Foreign markets were waiting for US inflation figures. The market had tipped in advance that its annual rate would accelerate slightly, namely from 2.6 % to 2.7 %. And that is exactly what happened: The annual rate of consumer inflation in the US for November was 2.7 %.
The market had also accurately estimated how year-on-year core inflation would turn out. This does not include volatile energy or food prices. Year-on-year core inflation in the US remained at 3.3 %. So it is confirmed that we no longer see inflationary pressures easing in the US. On the contrary, we can observe a gradual pullback.
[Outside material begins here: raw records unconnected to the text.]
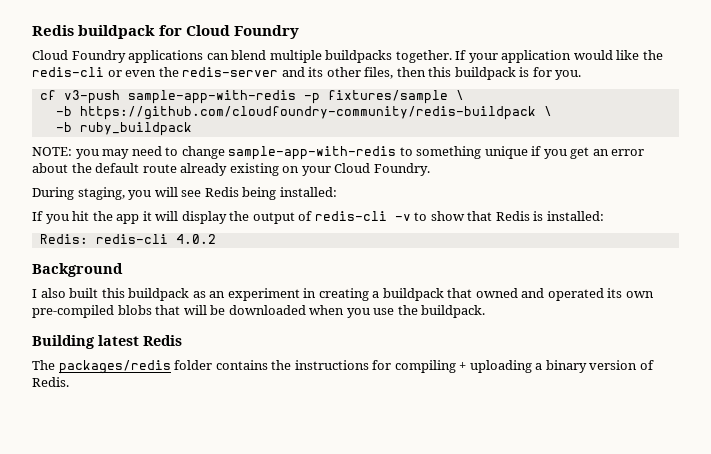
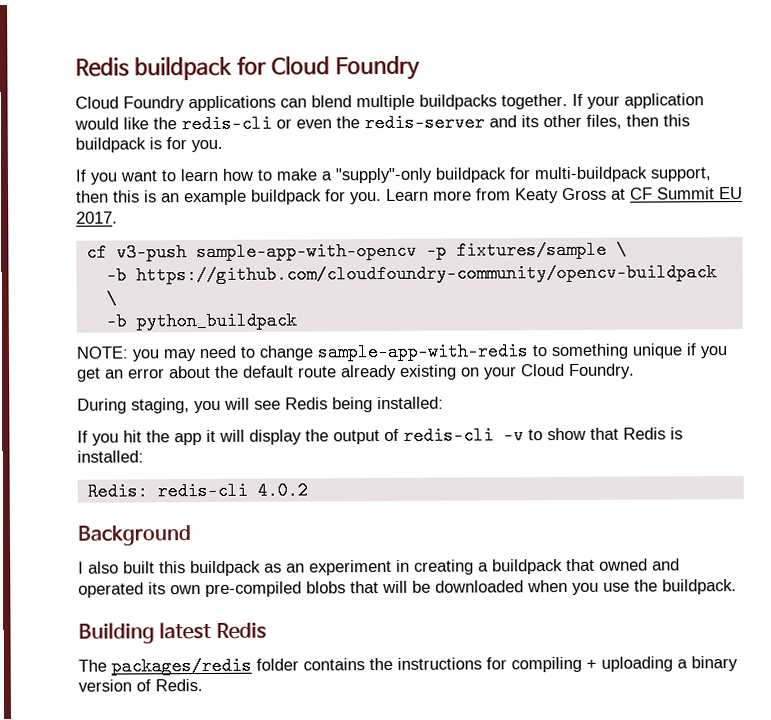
+ If you want to learn how to make a "supply"-only buildpack for multi-buildpack support, then this is an example buildpack for you. Learn more from Keaty Gross at CF Summit EU 2017.
- cf v3-push sample-app-with-redis -p fixtures/sample \
+ cf v3-push sample-app-with-opencv -p fixtures/sample \
- -b https://github.com/cloudfoundry-community/redis-buildpack \
- -b ruby_buildpack
+ -b https://github.com/cloudfoundry-community/opencv-buildpack \
+ -b python_buildpack

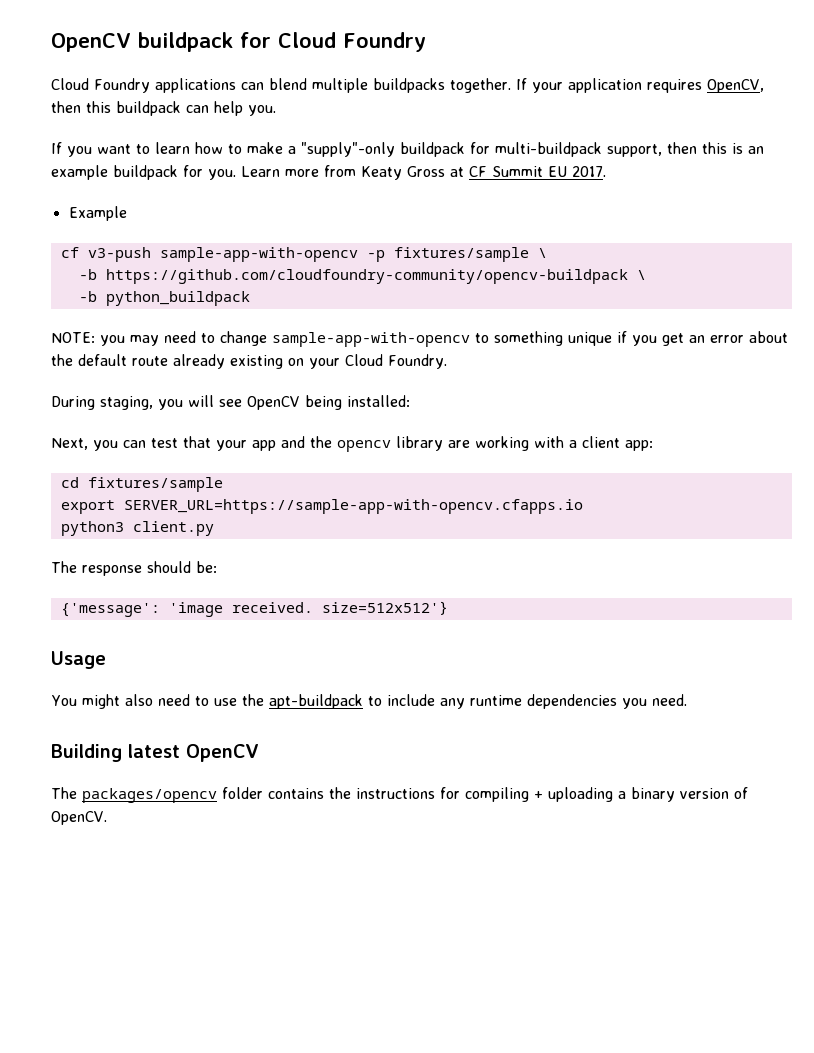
- Redis buildpack for Cloud Foundry
+ OpenCV buildpack for Cloud Foundry
- If your application would like the redis-cli or even the redis-server and its other files, then this buildpack is for you.
+ If your application requires OpenCV, then this buildpack can help you.
+ Example
- NOTE: you may need to change sample-app-with-redis to something unique if you get an error about the default route already existing on your Cloud Foundry.
+ NOTE: you may need to change sample-app-with-opencv to something unique if you get an error about the default route already existing on your Cloud Foundry.
- During staging, you will see Redis being installed:
+ During staging, you will see OpenCV being installed:
- If you hit the app it will display the output of redis-cli -v to show that Redis is installed:
- Redis: redis-cli 4.0.2
- Background
- I also built this buildpack as an experiment in creating a buildpack that owned and operated its own pre-compiled blobs that will be downloaded when you use the buildpack.
+ Next, you can test that your app and the opencv library are working with a client app:
+ cd fixtures/sample
+ export SERVER_URL=https://sample-app-with-opencv.cfapps.io
+ python3 client.py
+ The response should be:
+ {'message': 'image received. size=512x512'}
+ Usage
+ You might also need to use the apt-buildpack to include any runtime dependencies you need.
- Building latest Redis
- The packages/redis folder contains the instructions for compiling + uploading a binary version of Redis.
+ Building latest OpenCV
+ The packages/opencv folder contains the instructions for compiling + uploading a binary version of OpenCV.

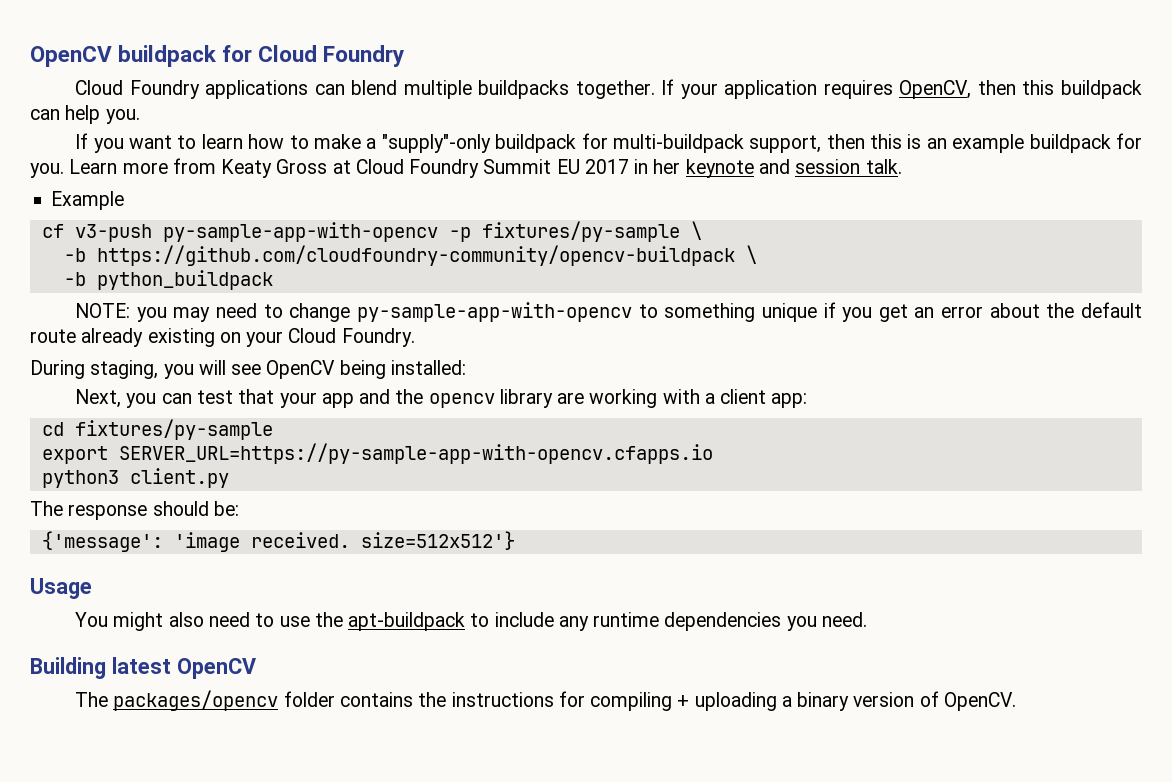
- Learn more from Keaty Gross at CF Summit EU 2017.
+ Learn more from Keaty Gross at Cloud Foundry Summit EU 2017 in her keynote and session talk.
- cf v3-push sample-app-with-opencv -p fixtures/sample \
+ cf v3-push py-sample-app-with-opencv -p fixtures/py-sample \
- NOTE: you may need to change sample-app-with-opencv to something unique if you get an error about the default route already existing on your Cloud Foundry.
+ NOTE: you may need to change py-sample-app-with-opencv to something unique if you get an error about the default route already existing on your Cloud Foundry.
- cd fixtures/sample
+ cd fixtures/py-sample
- export SERVER_URL=https://sample-app-with-opencv.cfapps.io
+ export SERVER_URL=https://py-sample-app-with-opencv.cfapps.io

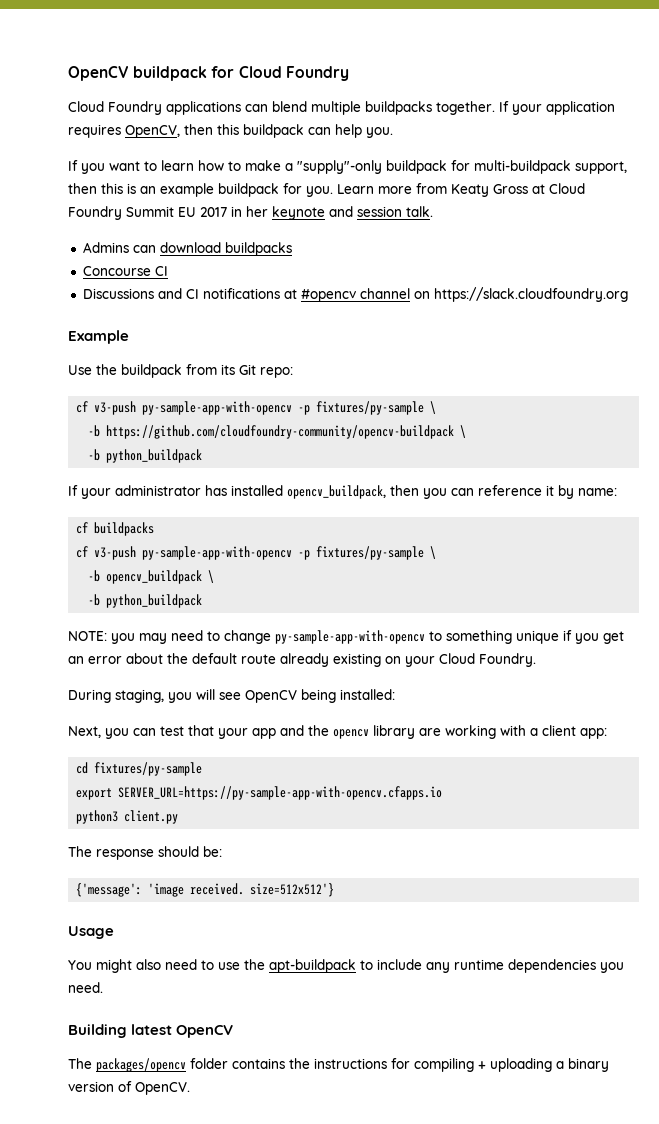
+ Admins can download buildpacks
+ Concourse CI
+ Discussions and CI notifications at #opencv channel on https://slack.cloudfoundry.org
  Example
+ Use the buildpack from its Git repo:
+ If your administrator has installed opencv_buildpack, then you can reference it by name:
+ cf buildpacks
+ cf v3-push py-sample-app-with-opencv -p fixtures/py-sample \
+ -b opencv_buildpack \
+ -b python_buildpack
And, of course, this is very reminiscent of Europe!
Such developments will hamper the Fed's interest rate cuts and credit cheapening in the future. It does not change the fact that now in December everything is pointing towards another slight cut in Fed interest rates. That is why the dollar is not making any significant gains today, strengthening only slightly to the level of 1.050 USD/EUR. In any case, today's statistics argue for a pause in the Fed's rate-cutting process to come early next year. This scenario is also supported by the fact that the current Fed chief, J. Powell, will remain in office until the spring of 2026. And as we know him, he will take inflation risks seriously.
There will also be a slowdown in the pace of Fed rate cuts because with the return of D. Trump to the White House in January next year, a number of changes can be counted on. The Fed will certainly be concerned about Trump's announced increase in import tariffs and therefore further upward pressure on prices in the US economy. The Fed's future caution in the process of cutting interest rates will be why the dollar will continue to remain strong. Let's not forget that as recently as late September, the dollar was seven cents weaker than it is today.
The Czech market is also dealing with price growth. Specifically, we are watching the echoes of yesterday's consumer inflation statistics. Its annual rate (to the surprise of the market and the Czech National Bank) did not rise, but remained at 2.8 %. This is net of volatile components such as energy or food. It was one tenth of a percentage point lower than forecasted by the Czech National Bank. Even so, central bankers suspect that inflation is not won, perhaps because of the brisk rise in service prices.
Member of the Board of Directors Jan Kubicek said yesterday that persistent inflationary pressures may be a reason to interrupt the interest rate cuts. That is why we are continuing to bet on a December pause in the Czech National Bank's interest rate cut process. The market has a similar view. Just look at the evolution of PRIBOR and forward-looking FRA rates. They show the market's conviction that the Czech National Bank will not cut interest rates before the end of this year. The resumption of the rate decline is expected to take place only at the beginning of next year.
It is also interesting that expectations for the end of next year have changed. The market is no longer betting on such a rapid reduction in interest rates as before. In its last forecast, the Czech National Bank had expected the repo rate to fall from the current level of 4 % to 3 % by the summer of next year. According to the forecast, it should then stay there in the second half of next year. However, in our view, the reduction in interest rates (and also the cheapening of credit) will ultimately be slower. Therefore, the koruna should be slightly stronger at the end of next year than the Czech National Bank expects. We see the koruna at CZK 25.00/EUR in December 2025. Today, the koruna was basically stagnant at CZK 25.09/EUR.
The PX index of the Prague Stock Exchange rose by 0.1 % today, the Slovak SAX index stagnated.